PROBLEM TO WORK ON: Determine how many lines in the entries below include "none". The reply should be that number and nothing else.

INPUT DATA:
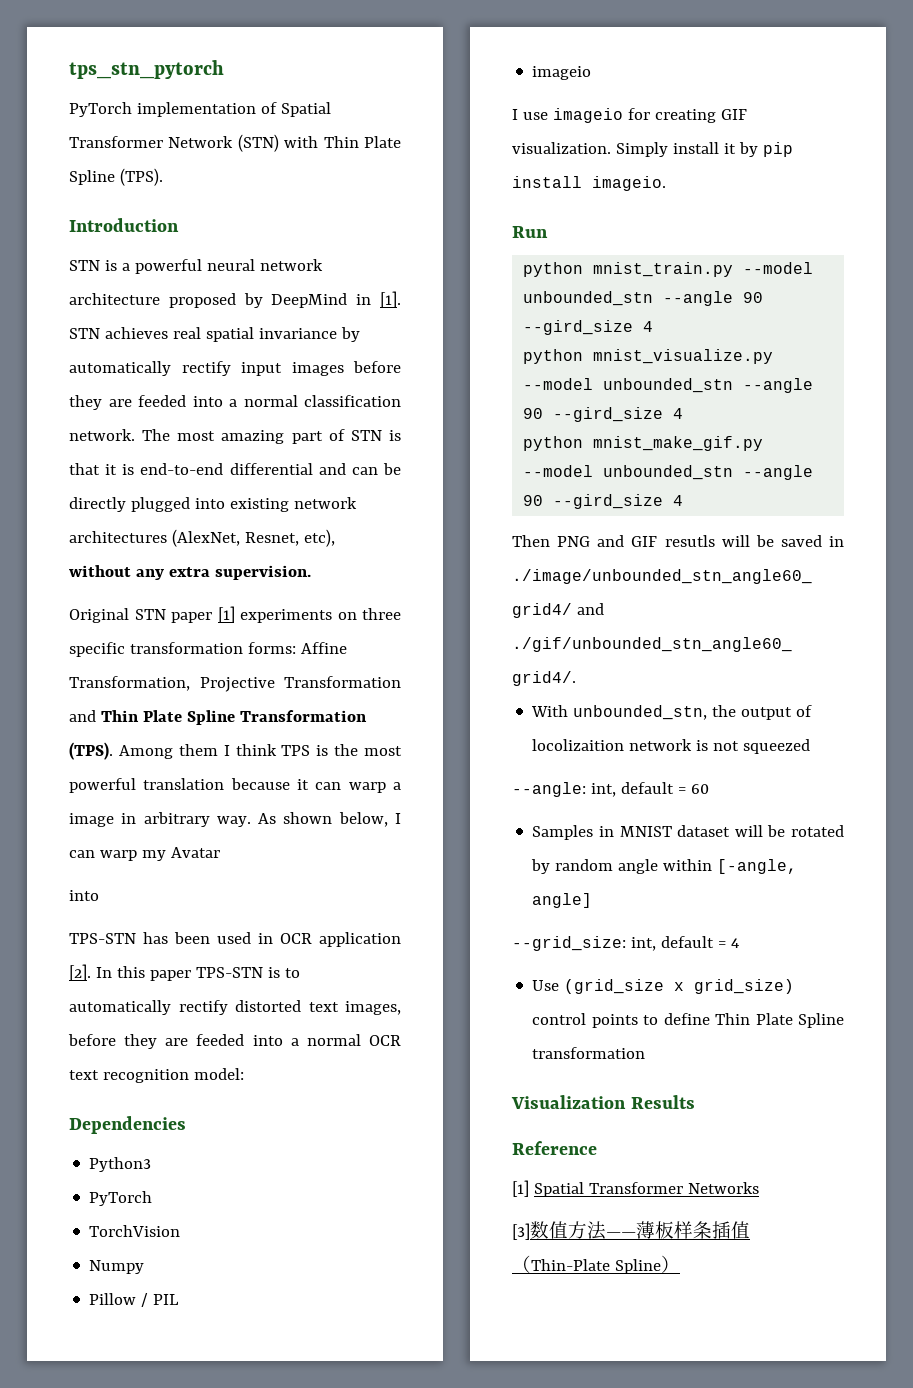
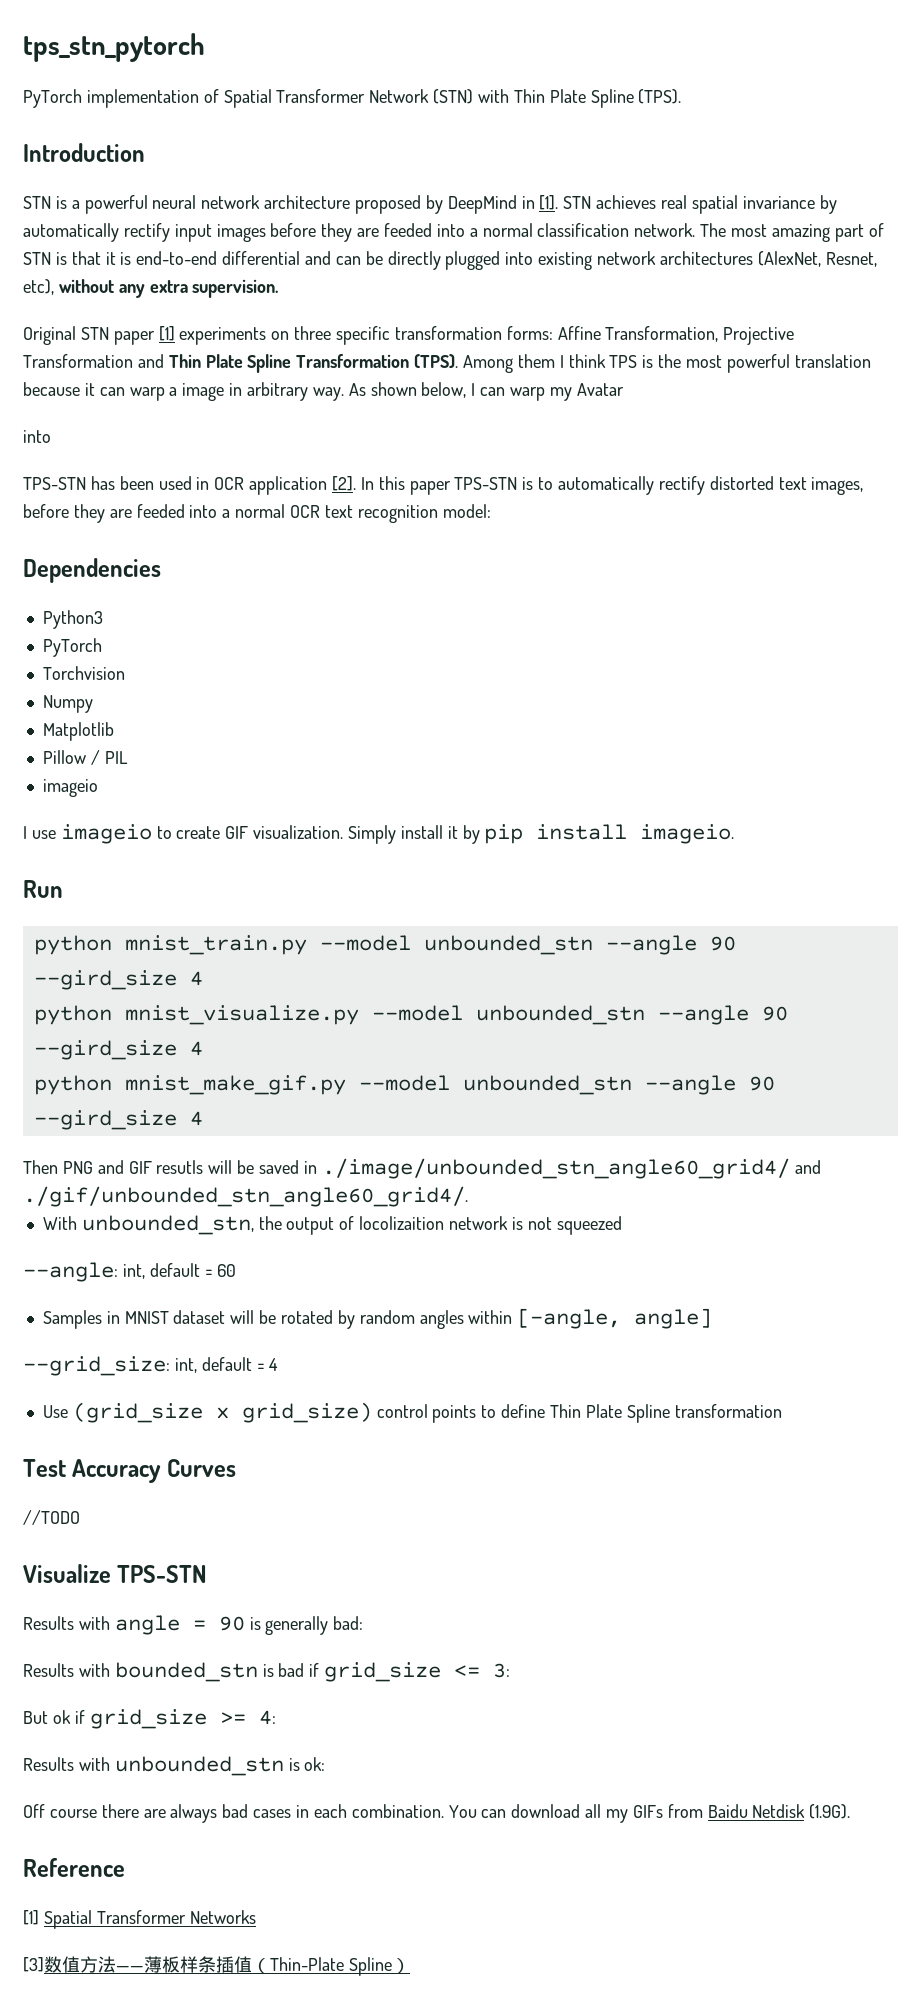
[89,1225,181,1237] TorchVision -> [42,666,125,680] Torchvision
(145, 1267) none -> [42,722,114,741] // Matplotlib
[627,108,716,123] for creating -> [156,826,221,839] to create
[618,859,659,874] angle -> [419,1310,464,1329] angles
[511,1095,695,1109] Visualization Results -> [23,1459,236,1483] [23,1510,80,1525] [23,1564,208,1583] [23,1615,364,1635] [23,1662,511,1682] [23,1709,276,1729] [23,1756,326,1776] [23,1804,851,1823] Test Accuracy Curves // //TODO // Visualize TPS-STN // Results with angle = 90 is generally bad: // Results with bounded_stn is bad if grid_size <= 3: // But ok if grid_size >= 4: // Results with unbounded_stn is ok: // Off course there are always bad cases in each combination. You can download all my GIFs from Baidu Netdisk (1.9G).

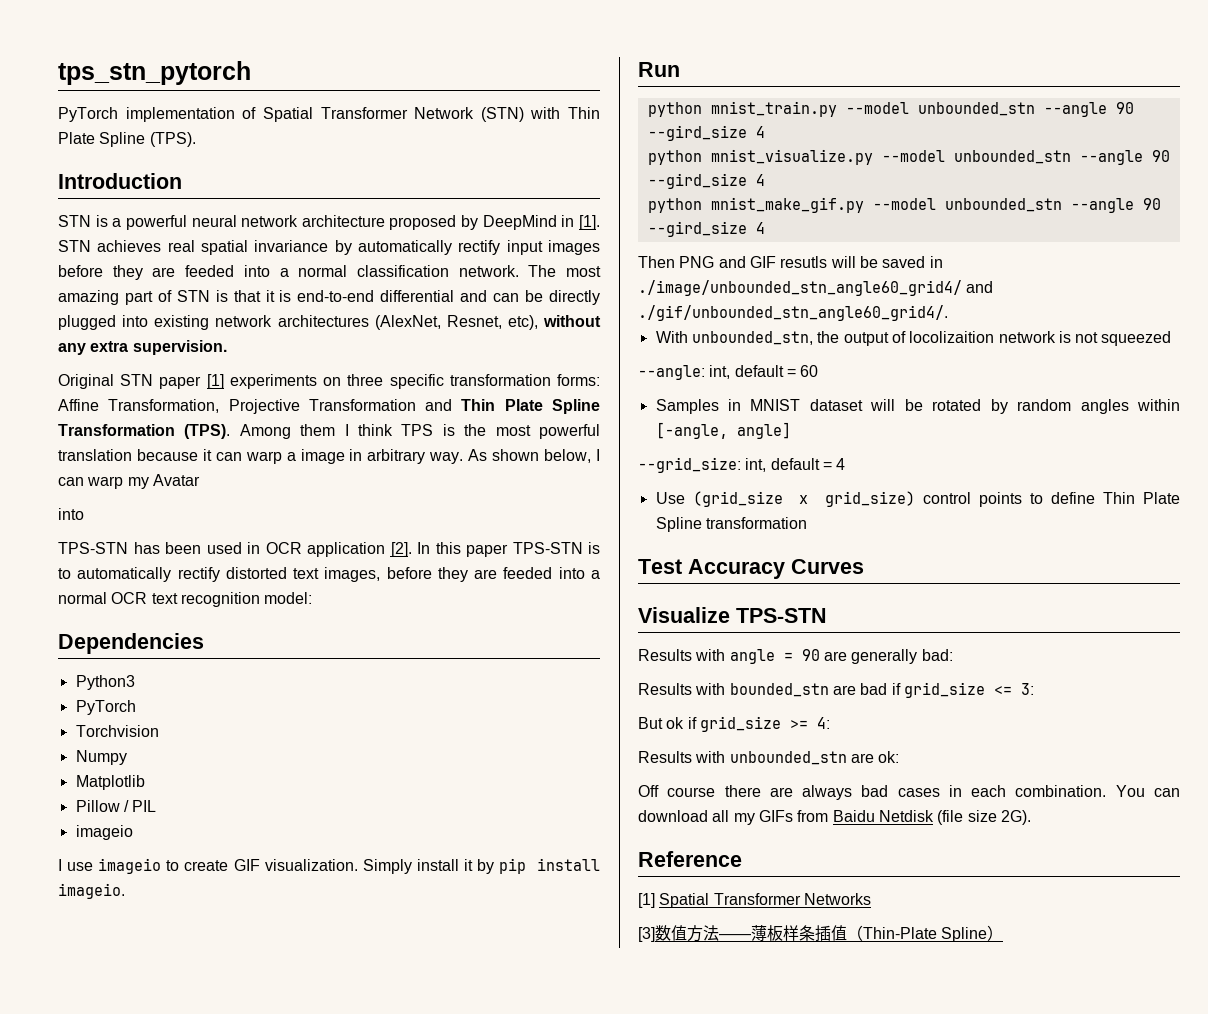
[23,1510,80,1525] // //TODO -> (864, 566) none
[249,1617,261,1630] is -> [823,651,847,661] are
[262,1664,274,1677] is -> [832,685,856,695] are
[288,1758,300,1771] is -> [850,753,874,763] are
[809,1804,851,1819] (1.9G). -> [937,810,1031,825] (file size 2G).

ANSWER TO THIS PROBLEM: 2